Needed from the entries below: every line that holds the word "favouritecount".

[Supplied records]

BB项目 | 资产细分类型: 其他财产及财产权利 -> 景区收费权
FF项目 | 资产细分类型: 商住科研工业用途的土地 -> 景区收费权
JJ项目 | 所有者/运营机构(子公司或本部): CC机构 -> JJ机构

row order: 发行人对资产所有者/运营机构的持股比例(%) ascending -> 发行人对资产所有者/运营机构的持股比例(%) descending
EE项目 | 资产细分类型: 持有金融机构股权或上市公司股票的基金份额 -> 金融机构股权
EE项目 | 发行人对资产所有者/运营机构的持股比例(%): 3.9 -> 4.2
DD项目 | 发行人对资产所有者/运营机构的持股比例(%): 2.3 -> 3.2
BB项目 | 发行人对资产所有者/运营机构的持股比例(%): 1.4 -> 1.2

[/Supplied records]
[Supplied records]

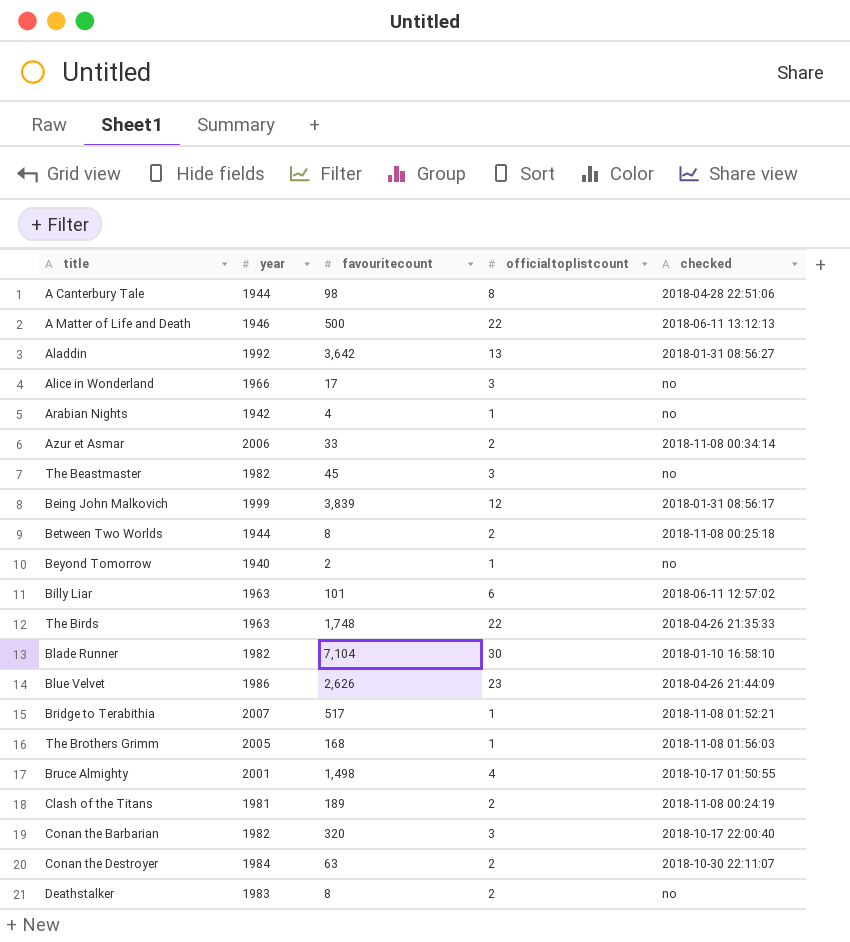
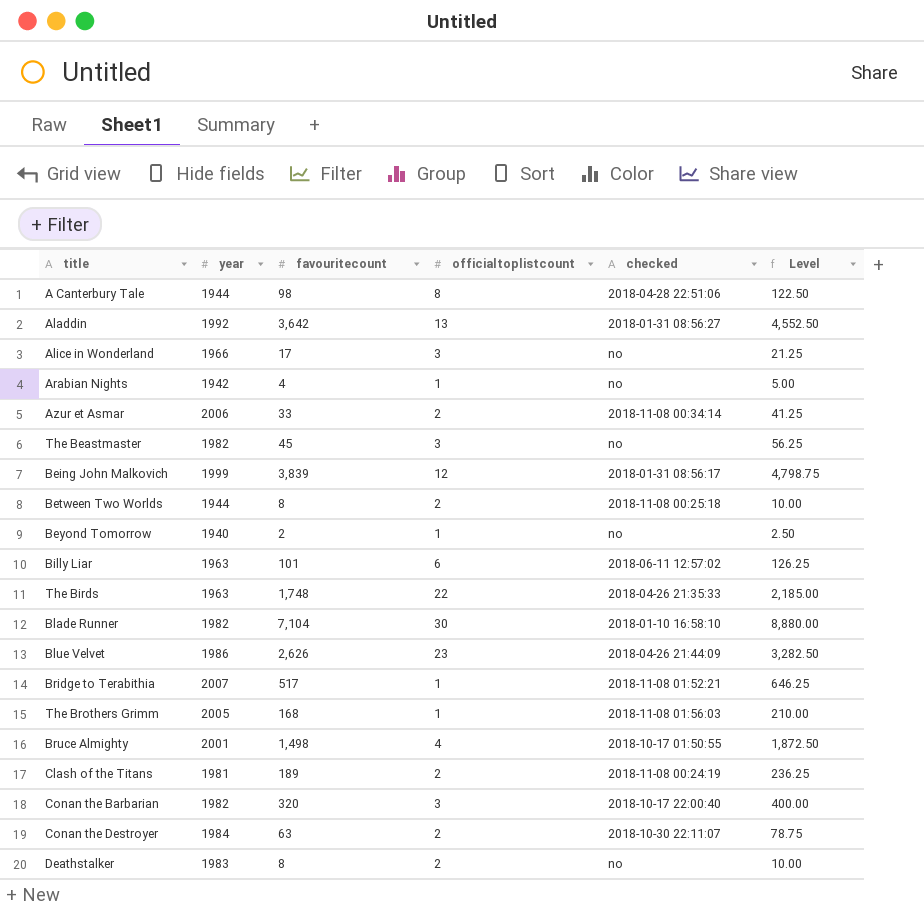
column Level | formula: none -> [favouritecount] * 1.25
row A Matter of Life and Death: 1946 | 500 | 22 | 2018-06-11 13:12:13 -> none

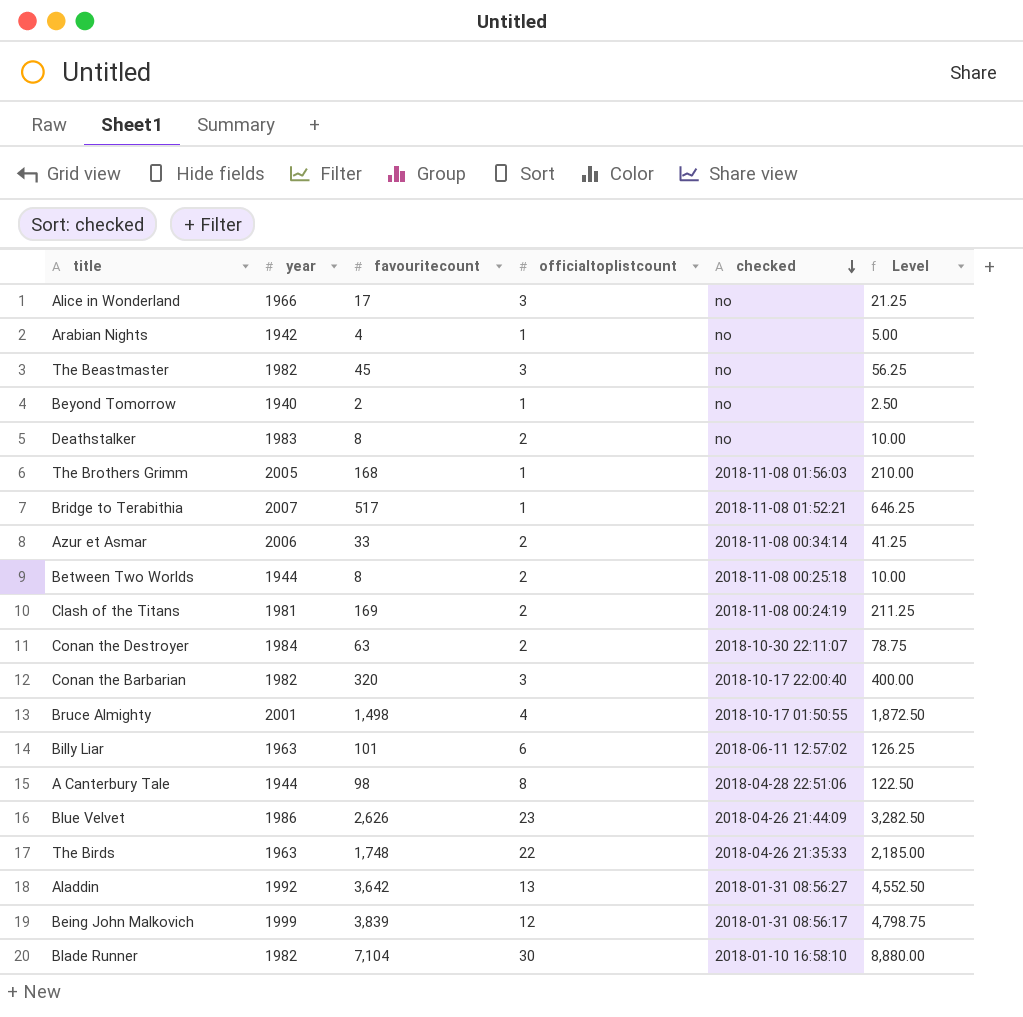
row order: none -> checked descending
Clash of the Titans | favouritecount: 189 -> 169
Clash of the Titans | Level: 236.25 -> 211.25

[/Supplied records]

▶ **Answer to the exercise**:
column Level | formula: none -> [favouritecount] * 1.25
Clash of the Titans | favouritecount: 189 -> 169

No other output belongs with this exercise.